Kaum ist die Muskeltiere - Mehrheit aus dem bayerischen Wald zurück wurde der nächste Wandertermin in Angriff genommen. Wir, diesmal komplett alle fünf, wollen mal wieder unsere Rostbratenbesenwirtschaft  in "Heglau" besuchen. Der Weg dorthin ist inzwischen bekannt. Und die Muskeltiere finden ihn schon blind ! Reichenbach - am Dachshöhler vorbei - Bannmühle - Neuwiesenhausweg - Thomashardt und Heglau, wie die Einheimischen sagen. Das Wetter kühl aber trocken. Keine Pilze, keine Tiere zu sehen. Die Stimmung der Muskeltiere hat sich irgendwie dem Wetter angepasst. Wir laufen ohne große Themen anzupacken. Ist ja auch anstrengend zwei Dinge gleichzeitig zu tun. Laufen und reden! Kennt Ihr die Geschichte mit dem griechischen  Pfarrer und seinem Fahrrad? Ja ja, ich habe es mal gehört. Nein, ich kenne sie nicht. Also fängt der Jannis an: Früher, aufgrund des Pfarrermangels, hatte ein Pfarrer in griechischen ländlichen Gebieten mehrere Dörfer zu betreuen. Ich schenke dir dazu ein Fahrrad, sagt der Metropolit seinem Lieblingspfarrer. Damit kannst du bequem und schnell deine Dörfer besuchen. Ein paar Wochen später ruft der Metropolit  diesen Pfarrer an und lädt ihn zu eine Besprechung zu sich ein. Es tut mir leid, sagt der Pfarrer, es geht nicht. Man hat mir mein Fahrrad gestohlen. Kein Problem, sagt der Metropolit. Wir werden dein Fahrrad wieder finden. Also am nächsten Sonntag wirst du deiner Gemeinde die Zehn Gebote vorlesen. Dabei muss du bei dem Gebot „ du darfst nicht stehlen“ die Leute genau beobachten. Derjenige, der zusammenzuckt ist der Dieb! Ja und?
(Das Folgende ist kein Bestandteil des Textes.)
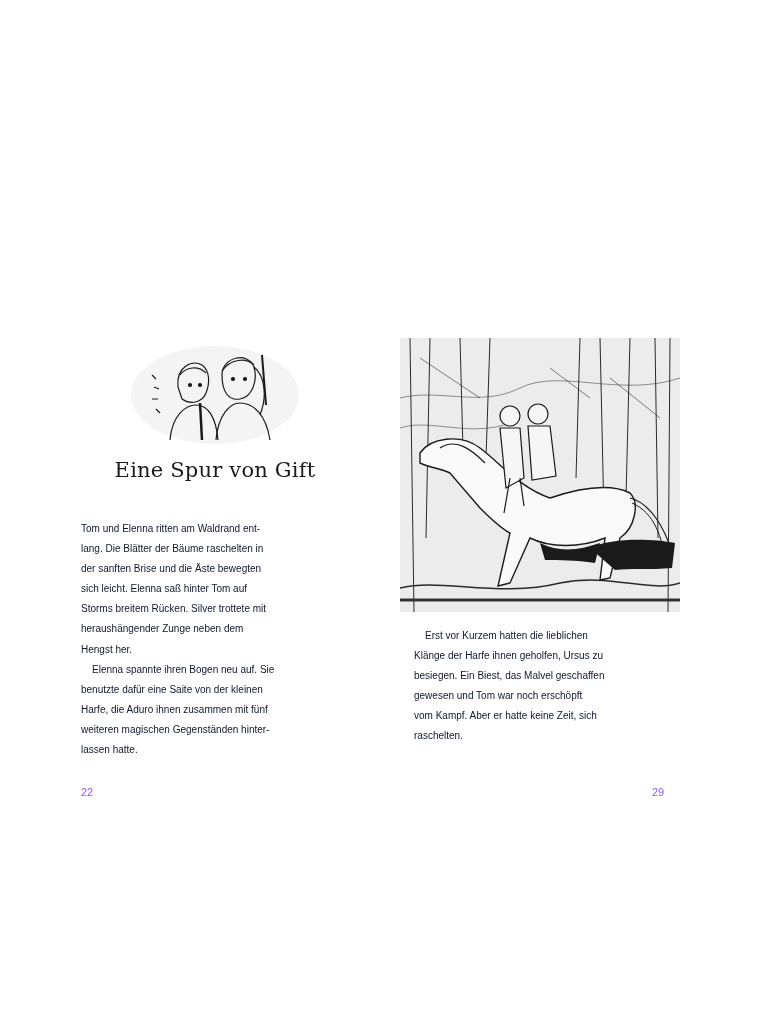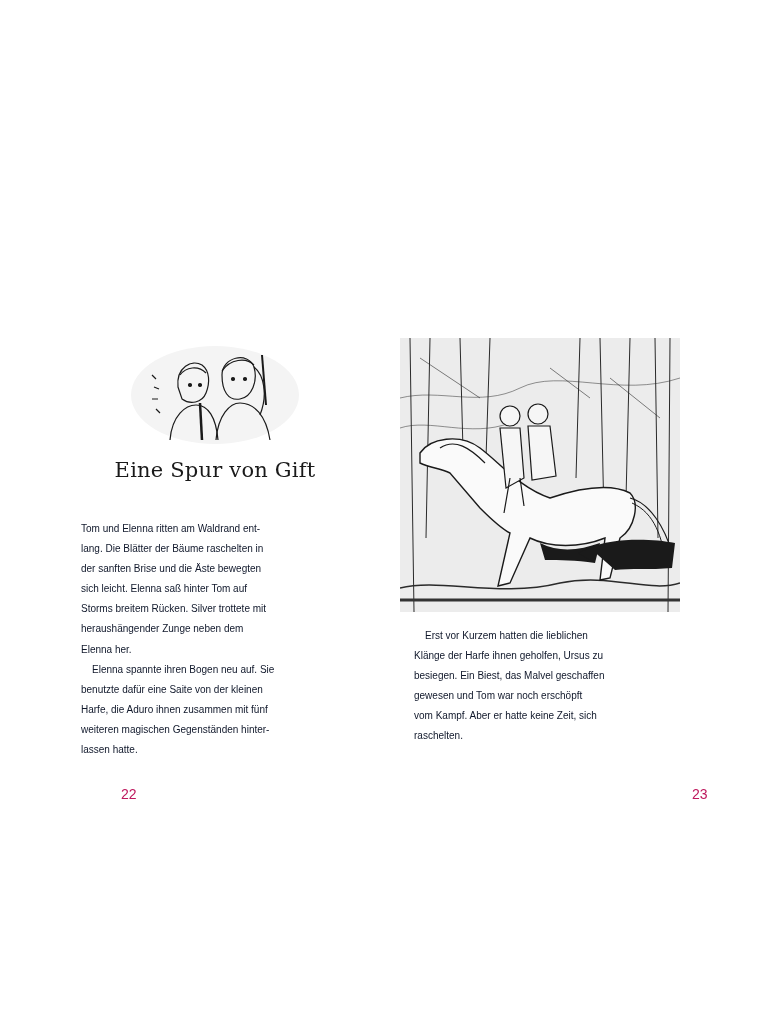"Elenna her." span.line { text: Elenna -> Hengst }
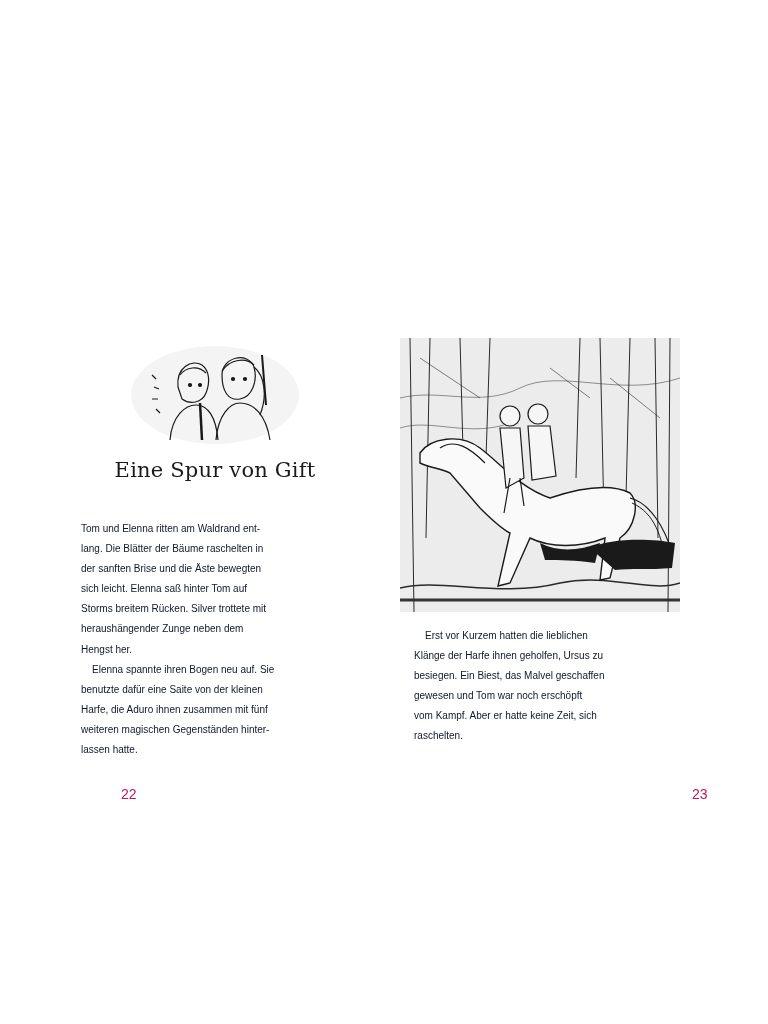"22" .page-num { color: #be185d -> #8b5cf6; font-size: 14px -> 11px; margin-left: 40px -> none }
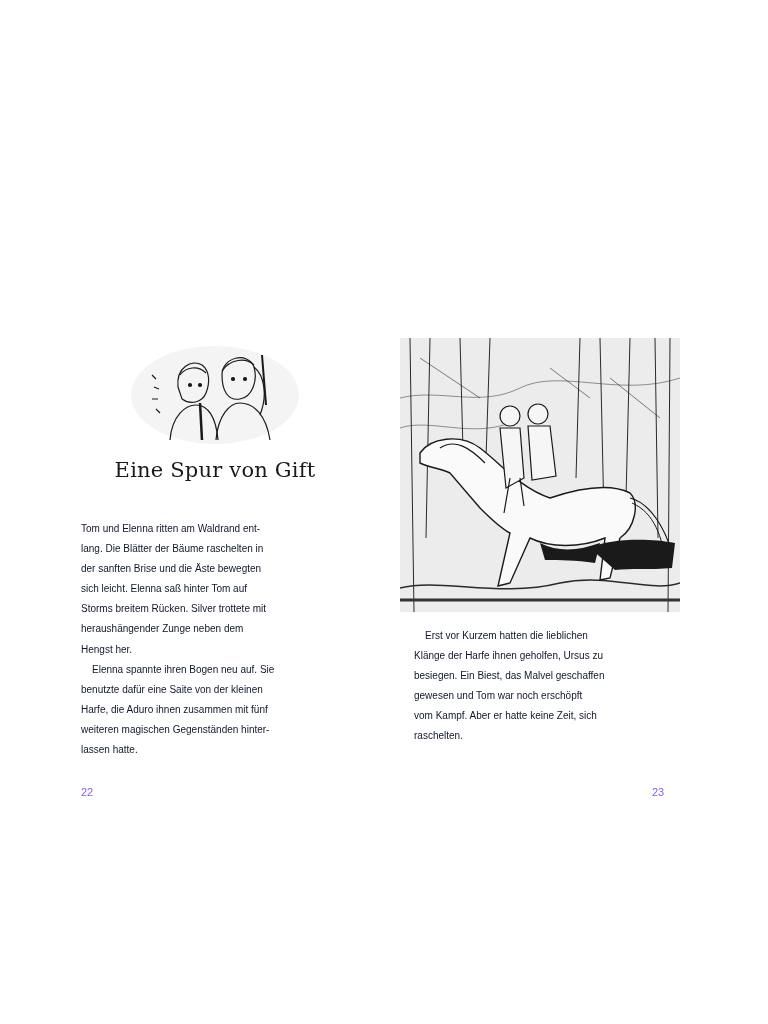"23" div.page-num { text: 23 -> 29 }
Hat es geklappt, ruft der Metropolit am folgenden Montag an. Wer war der Dieb? Mein Fahrrad ist wieder da, sagt der Pfarrer. Es war viel einfacher. Bevor ich mit den Zehn Geboten so weit war, beim Vorlesen des Gebotes „Du sollst nicht begehren deines Nächsten Weib, Knecht, Magd, .....“ ist mir eingefallen, wo ich mein Fahrrad vergessen hatte!!

Rostbraten und Maultaschen mit reichlichem Trollinger verbesserten zusehends die Stimmung. Die sehr freundliche  Wirtin Inge erhielt unsere Wanderclub-Homepage Adresse. Wir haben uns verabschiedet mit der Drohung: Wir kommen wieder.